Required action
The records below must be output exactly, without pictures.

##### Data listing

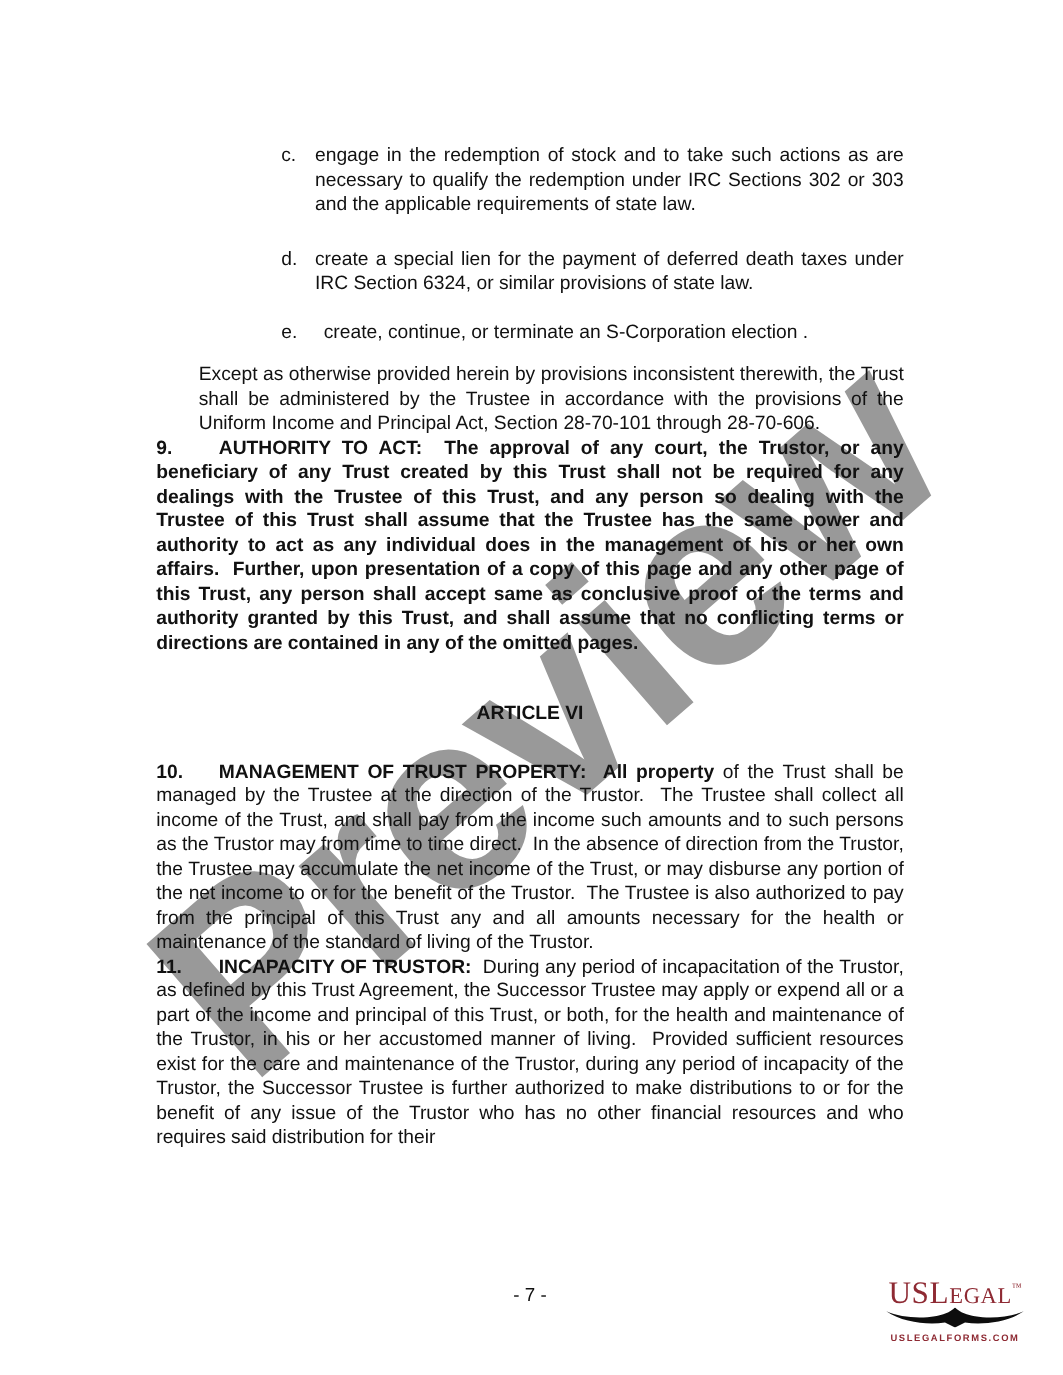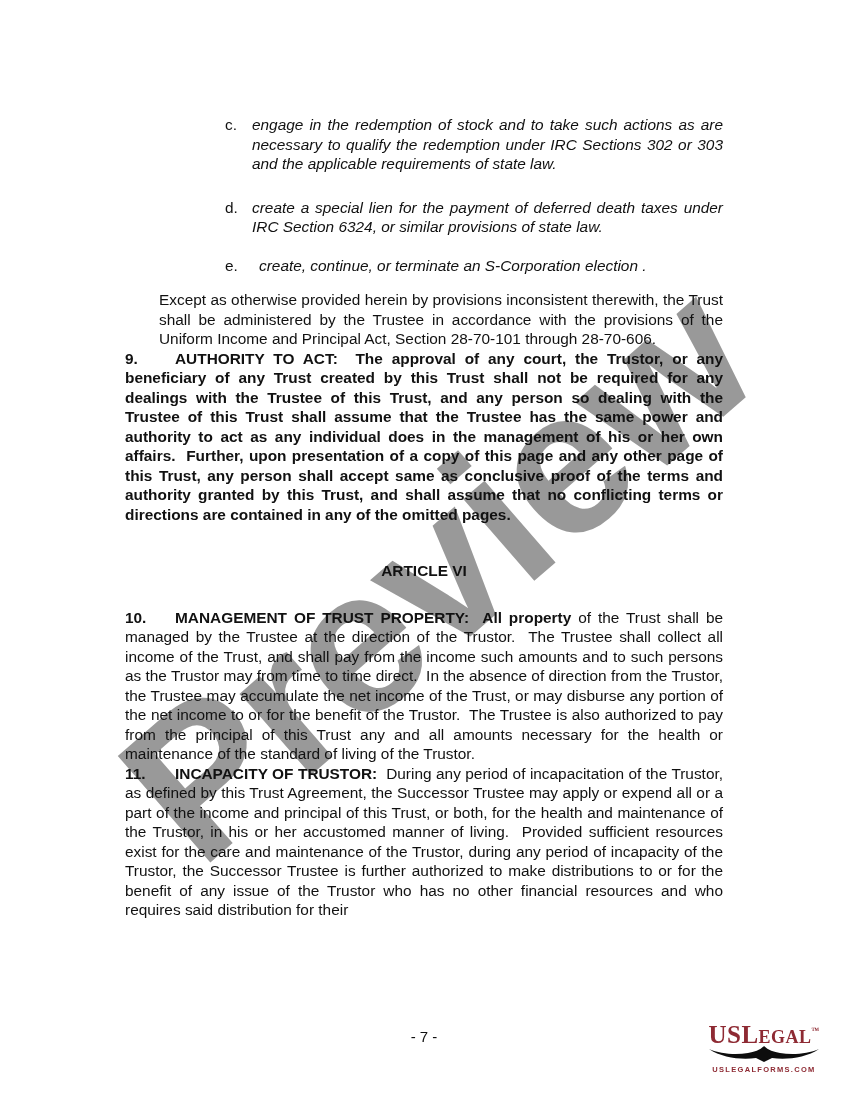--- a/index.html
+++ b/index.html
@@ -21,40 +21,40 @@
   .content {
     position:absolute; left:125px; top:115px; width:598px; z-index:1;
     font-size:15.4px; line-height:19.5px;
   }
   .para { margin:0; text-align:justify; white-space:pre-wrap; }
   .b { font-weight:700; }
   .sec-num { display:inline-block; width:50px; font-weight:700; white-space:pre; }
   
   .li { display:flex; margin-left:100px; }
   .li-marker { flex:0 0 27px; }
-  .li-text { flex:1 1 auto; text-align:justify; white-space:pre-wrap;font-style:italic; }
+  .li-text { flex:1 1 auto; text-align:justify; white-space:pre-wrap; }
   .li-d { margin-top:24px; }
   .li-e { margin-top:19px; }
   .li-e .li-text { padding-left:7px; }
   .para-except { margin-top:15px;margin-left:34px; }
   .sec-9   { }
   .article { margin-top:37px; text-align:center; font-weight:700; }
   .sec-10  { margin-top:27px; }
   .sec-11  { }
   
   .page-number {
     position:absolute; left:125px; width:598px; top:1028px;
     text-align:center; font-size:15px; z-index:1;
   }
   .logo {
     position:absolute; left:703px; top:1022px; width:122px;
     text-align:center; z-index:1; line-height:1;
   }
   .logo-text {
-    font-family:"Liberation Serif", serif; font-weight:700; color:#8e2a33;
+    font-family:"Liberation Serif", serif; font-weight:400; color:#8e2a33;
     white-space:nowrap; letter-spacing:0.5px;
   }
   .logo-big   { font-size:25px; }
   .logo-small { font-size:18px; }
   .logo-tm    { font-size:8px; vertical-align:10px; letter-spacing:0; }
   .logo-eagle { margin-top:-1px; }
   .logo-site  {
     margin-top:1px; font-size:7.5px; font-weight:700; letter-spacing:1.3px;
     color:#8e2a33; font-family:"Liberation Sans", sans-serif;
   }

##########

Answer below
--- a/index.html
+++ b/index.html
@@ -21,40 +21,40 @@
   .content {
     position:absolute; left:125px; top:115px; width:598px; z-index:1;
     font-size:15.4px; line-height:19.5px;
   }
   .para { margin:0; text-align:justify; white-space:pre-wrap; }
   .b { font-weight:700; }
   .sec-num { display:inline-block; width:50px; font-weight:700; white-space:pre; }
   
   .li { display:flex; margin-left:100px; }
   .li-marker { flex:0 0 27px; }
-  .li-text { flex:1 1 auto; text-align:justify; white-space:pre-wrap;font-style:italic; }
+  .li-text { flex:1 1 auto; text-align:justify; white-space:pre-wrap; }
   .li-d { margin-top:24px; }
   .li-e { margin-top:19px; }
   .li-e .li-text { padding-left:7px; }
   .para-except { margin-top:15px;margin-left:34px; }
   .sec-9   { }
   .article { margin-top:37px; text-align:center; font-weight:700; }
   .sec-10  { margin-top:27px; }
   .sec-11  { }
   
   .page-number {
     position:absolute; left:125px; width:598px; top:1028px;
     text-align:center; font-size:15px; z-index:1;
   }
   .logo {
     position:absolute; left:703px; top:1022px; width:122px;
     text-align:center; z-index:1; line-height:1;
   }
   .logo-text {
-    font-family:"Liberation Serif", serif; font-weight:700; color:#8e2a33;
+    font-family:"Liberation Serif", serif; font-weight:400; color:#8e2a33;
     white-space:nowrap; letter-spacing:0.5px;
   }
   .logo-big   { font-size:25px; }
   .logo-small { font-size:18px; }
   .logo-tm    { font-size:8px; vertical-align:10px; letter-spacing:0; }
   .logo-eagle { margin-top:-1px; }
   .logo-site  {
     margin-top:1px; font-size:7.5px; font-weight:700; letter-spacing:1.3px;
     color:#8e2a33; font-family:"Liberation Sans", sans-serif;
   }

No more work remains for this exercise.